San José, 14 oct (EFE).- El botín que sobra en la Selección de Amputados de Costa Rica se ha convertido en la ilusión de 15 deportistas para poder conseguir el dinero necesario para asistir al mundial de fútbol de esa categoría, que se disputará este mes en México.

“El botín que me sobra” es una campaña con la que Selección de Fútbol de Amputados promueve la venta de un botín a precio de colección, 1.500 dólares, para poder pagar los traslados y gastos necesarios para representar a Costa Rica en el Mundial.

“Queremos hacer énfasis a una parte que, en algún momento, nosotros tuvimos que dejar ir”, expresó a Efe el defensa central de la selección, Gustavo Molina, de 33 años.

Cada vez que Molina compra un par de tacos tiene que desechar uno, debido a que un accidente de tránsito en el 2009 provocó que su pierna le fuera amputada en el instante.

Él junto con otros 14 seleccionados ahora buscan sacarle provecho a ese botín que no utilizan para poder ayudarse con los gastos del viaje y asistir el mundial de México, al cual clasificaron.

“Nos hacen falta recursos, no hay mayor motivación que estar a las puertas de un Mundial, vamos a darlo todo”, afirmó a Efe el volante Víctor Mendoza, de 38 años, y quien en el 2010 sufrió un accidente de tránsito en su motocicleta que le cobró una de sus extremidades.

El botín es entregado como una especie de trofeo, en una caja de vidrio con la historia del seleccionado, pero más allá de su precio es un artículo de colección cuenta una historia de coraje, perseverancia, disciplina, que quieren demostrar con esfuerzo asistiendo al Mundial y por eso piden el apoyo para completar los gastos del viaje.

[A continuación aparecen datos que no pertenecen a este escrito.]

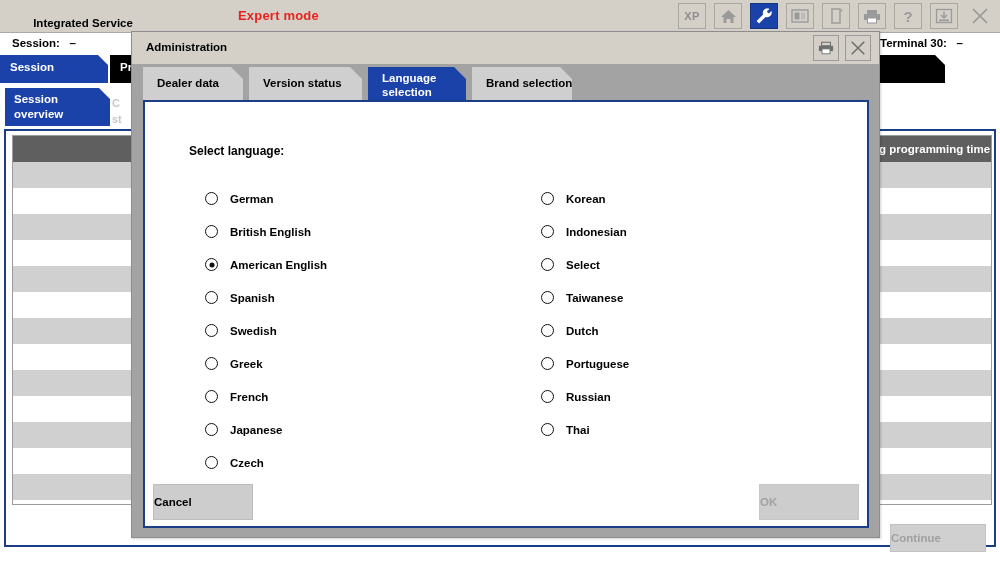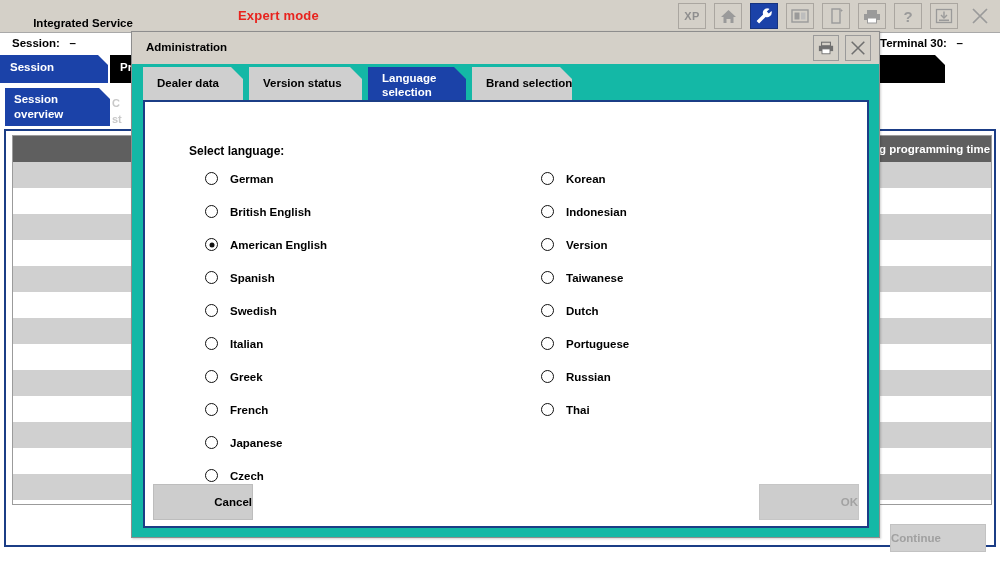"Administration" #dialog { background: #14b8a6 -> #a3a3a3 }
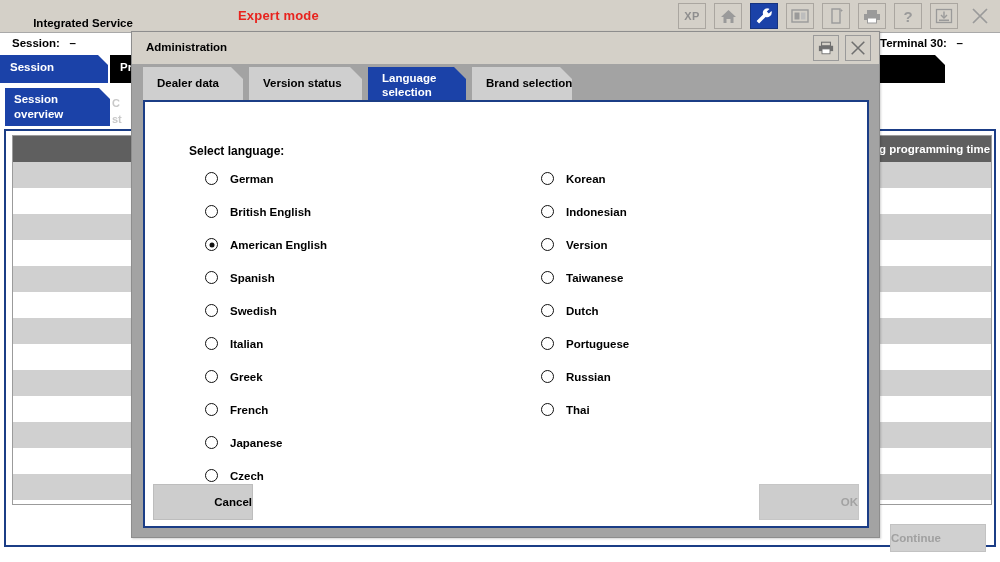"German" .lang-col { top: 60px -> 80px }
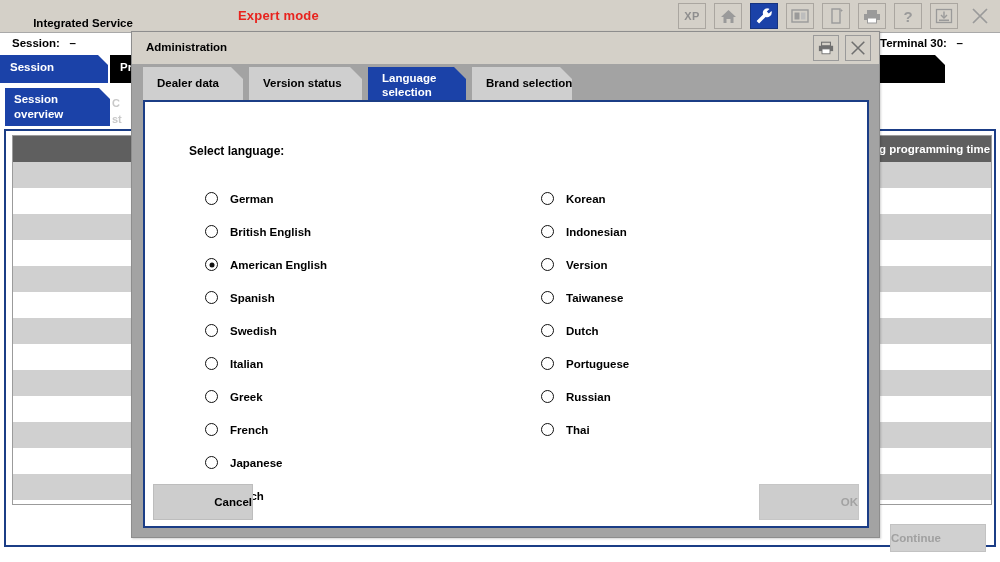"Version" span.lang-name { text: Version -> Select }
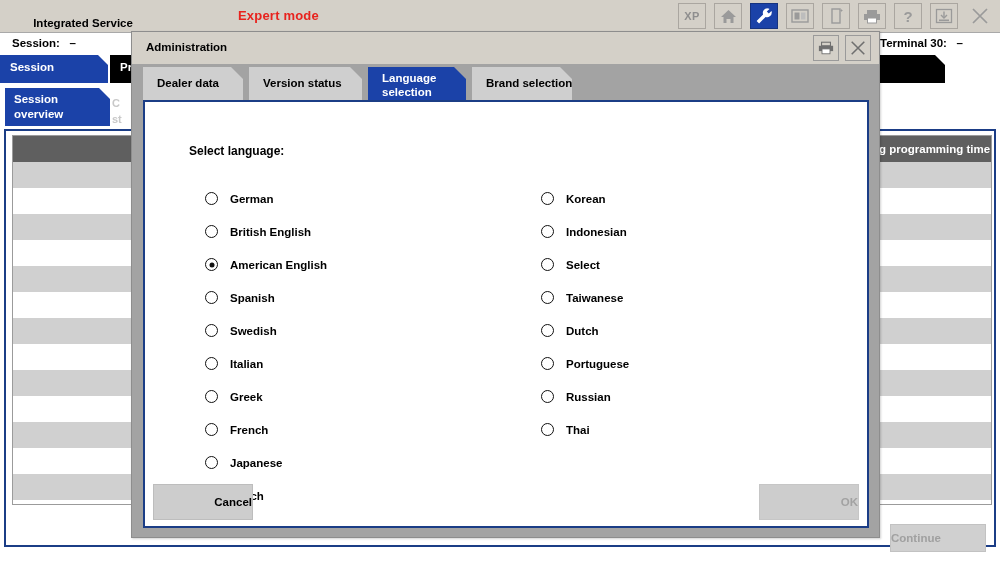"Italian" div.lang-item { html: <div> <span></span> <span>Italian</span> </div> -> none }
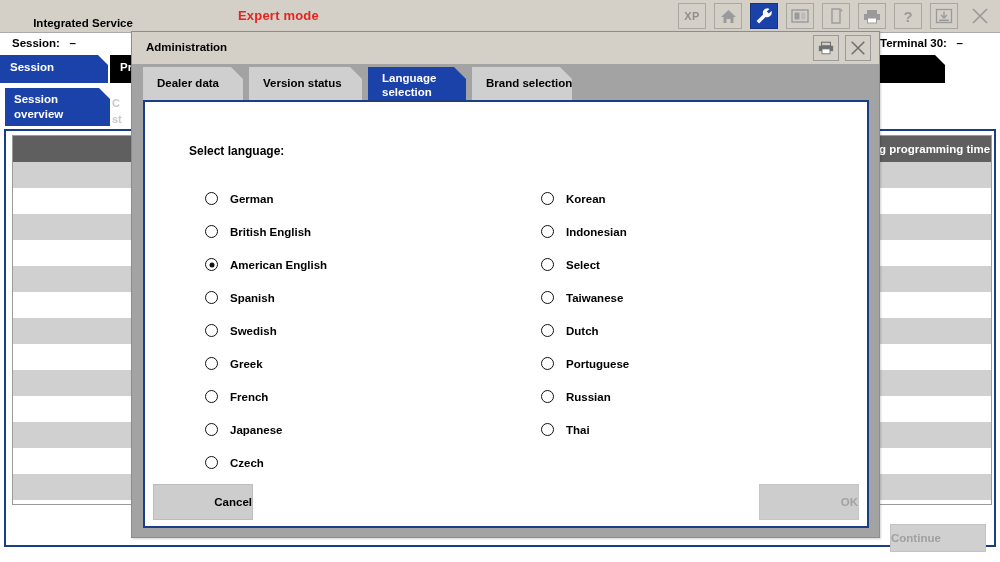"Cancel" .dlg-footer-btn { justify-content: flex-end -> flex-start }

“Estar aquí y formar parte de la selección para mí es una bendición. La discapacidad no es física, es mental, y jugar al fútbol me ha dado otra oportunidad y más ilusiones”, indicó a Efe el lateral derecho y pensionado Roberto Méndez de 56 años.

Méndez, un amante del fútbol, fue amputado en el 2013 luego de sufrir una torcedura de tobillo y que le detectaran un tumor maligno por el cual tuvo que sacrificar su pierna para evitar que el mal se siguiera propagando por su cuerpo.

A su edad pensó que nunca iba a volver a jugar, pero la Selección de Amputados es su motor y nunca imaginó tener la posibilidad de asistir a un Mundial.

Los seleccionados se encuentran bajo una preparación más intensa desde el pasado mes de abril de cara al evento, que tendrá lugar en México a partir del 24 de octubre próximo.

Todos ellos trabajan, así que los sábados y domingos son aprovechados para realizar sus entrenamientos en equipo, mientras que entre semana toman sus ratos libres para los entrenamientos personalizados.

El exjugador Harold Villalobos, retirado hace cinco años, es el entrenador del equipo, y quien inició el proyecto hace tres años para impulsar el deporte en personas con discapacidad.

“Este proyecto cambia vidas, hay historias que van más allá de realizar un deporte, de tratarlos por igual y exigirles por igual”, destacó Villalobos.

El técnico explicó que el lunar de la iniciativa siempre ha estado en la búsqueda de fondos, ya que antes de cada asistencia a un campeonato, torneo y en este caso un Mundial, han tenido que tocar puertas para ayudarse a costear los gastos.

El fútbol para amputados es un deporte de alto rendimiento paralímpico que se disputa en dos tiempos de 25 minutos cada uno con siete jugadores.

Cada uno de ellos, menos el portero, quien es el único que tiene ambas piernas, pero una mano amputada, utilizan dos muletas para correr en el campo. Tocar el balón con las muletas se considera falta.